## Task to complete
Which lines mention "color"? Show each one from the listing.
_____
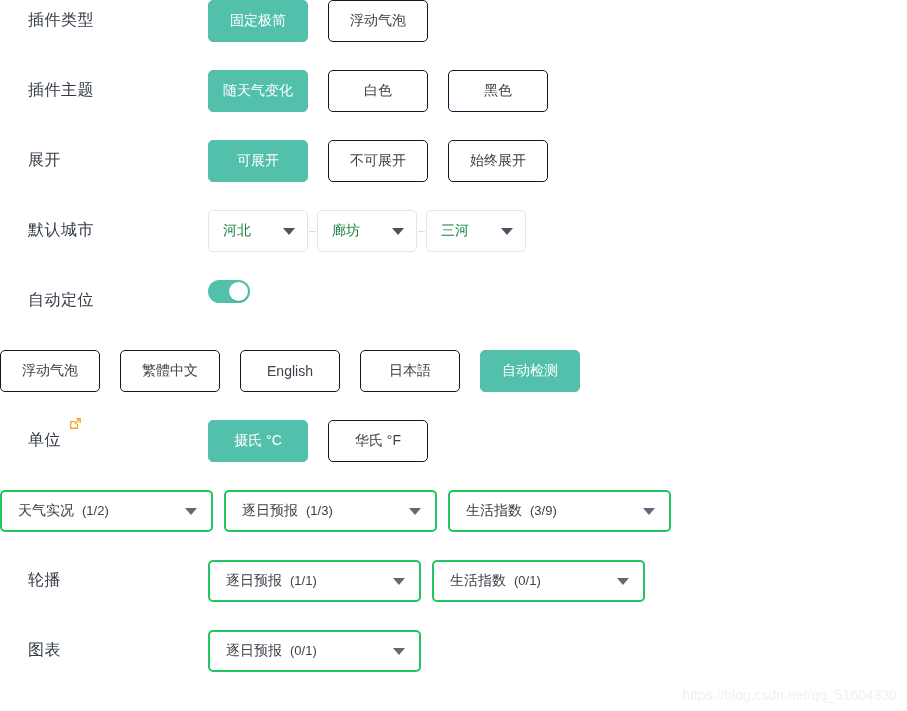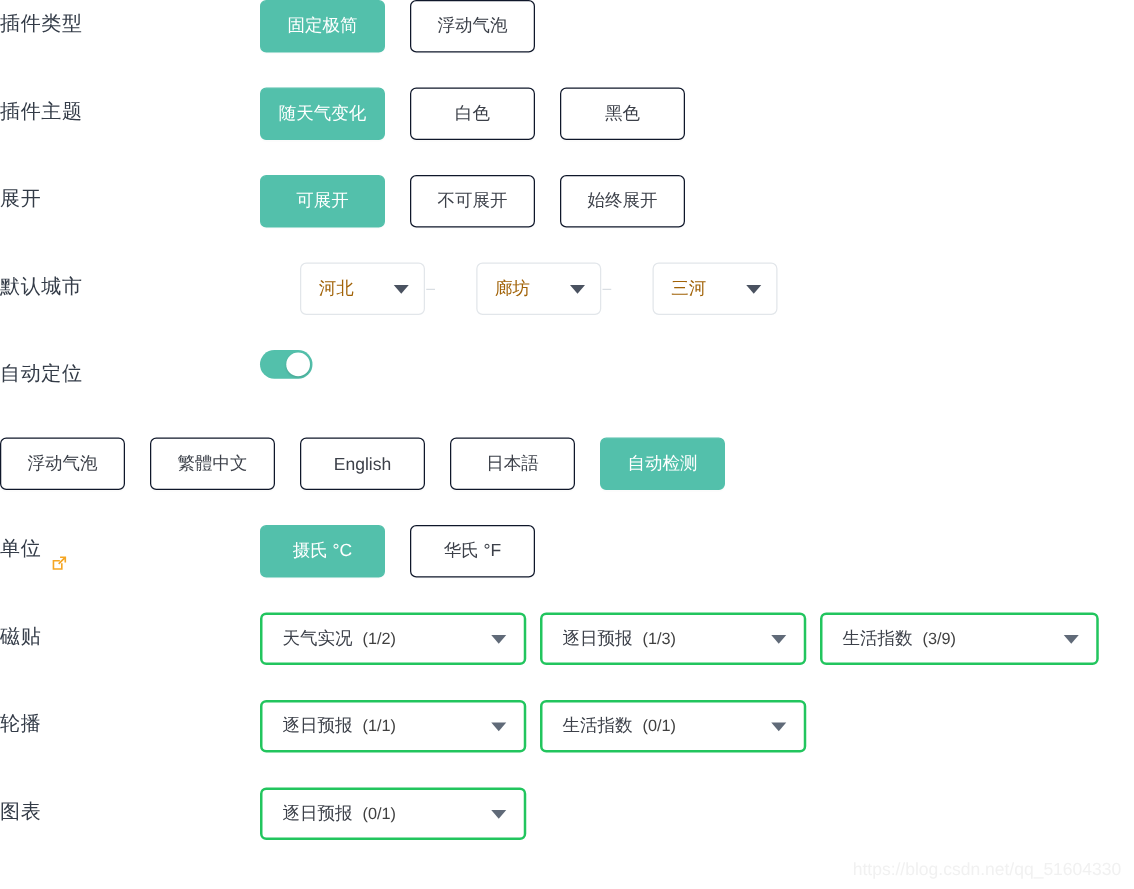--- a/index.html
+++ b/index.html
@@ -31,13 +31,14 @@
 
   .row-label {
     width: 208px;
+    padding-left: 28px;
     box-sizing: border-box;
     font-size: 16px;
     color: #333b47;
     line-height: 40px;
     white-space: nowrap;
     display: flex;
-    align-items: flex-end;
+    align-items: flex-start;
     height: 40px;
   }
   .row-label .label-text { letter-spacing: 0.5px; }

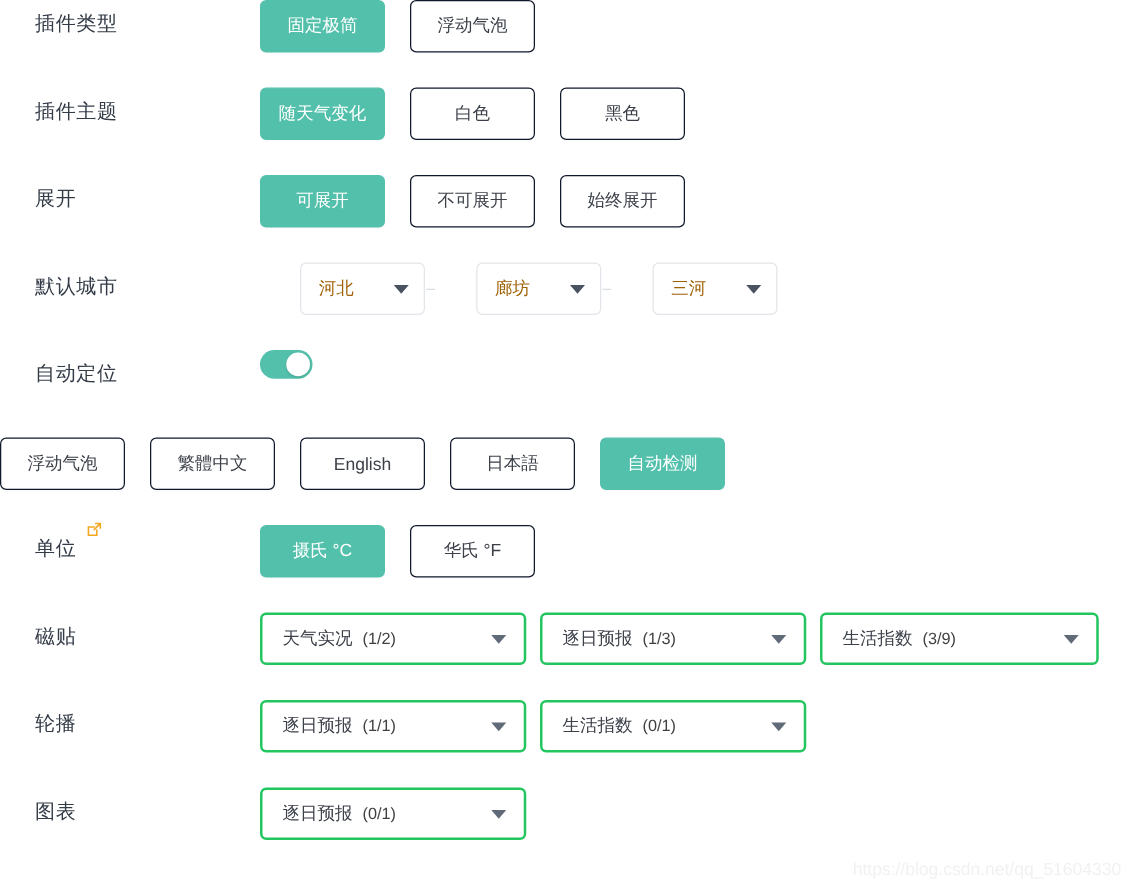--- a/index.html
+++ b/index.html
@@ -106,10 +106,9 @@
     justify-content: space-between;
     padding: 0 12px 0 14px;
     font-size: 14px;
-    color: #a16207;
+    color: #15803d;
     cursor: pointer;
     white-space: nowrap;
-    margin-left: 32px;
   }
 
   .caret {

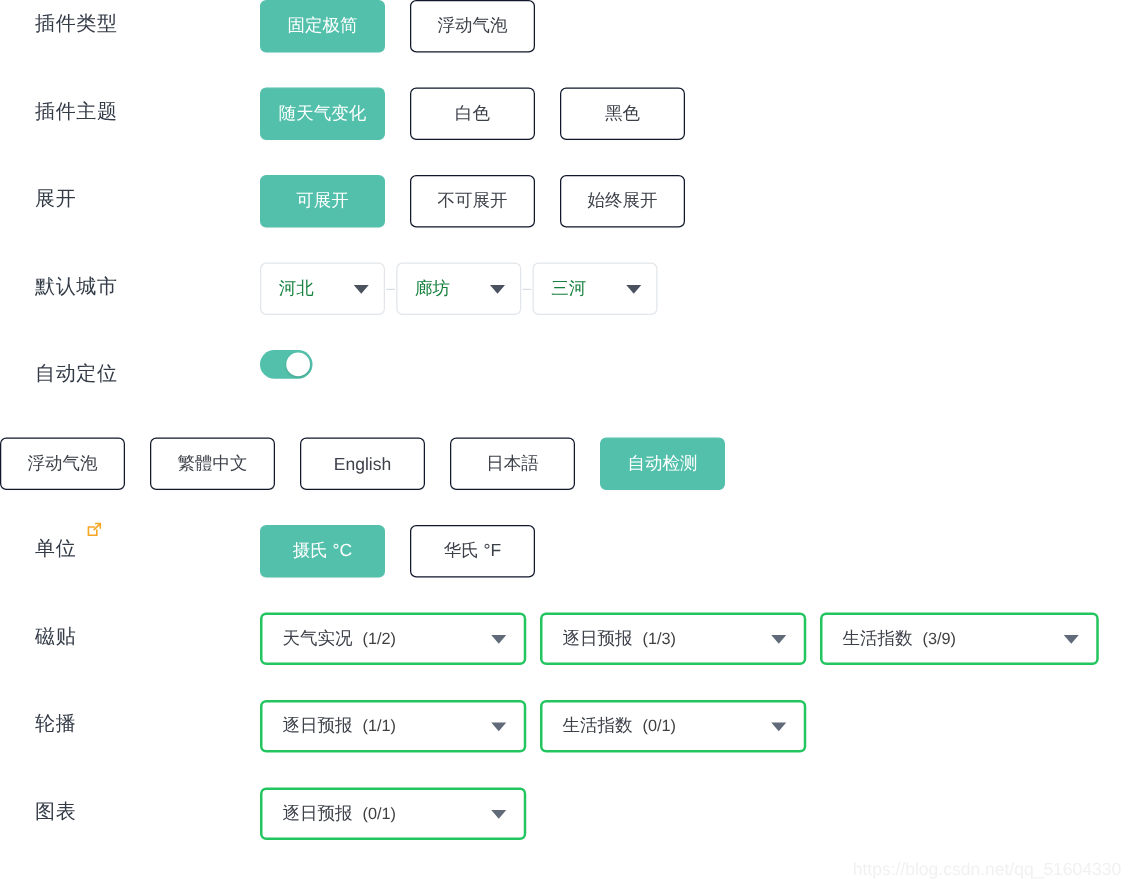--- a/index.html
+++ b/index.html
@@ -269,9 +269,6 @@
       </div>
     </div>
     <div class="form-row">
-      <div class="row-label">
-        <span class="label-text">磁贴</span>
-      </div>
       <div class="row-controls">
         <div class="wide-select w-213">
           <span class="sel-text">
_____
## Solution for this problem
     color: #333b47;
-    color: #a16207;
+    color: #15803d;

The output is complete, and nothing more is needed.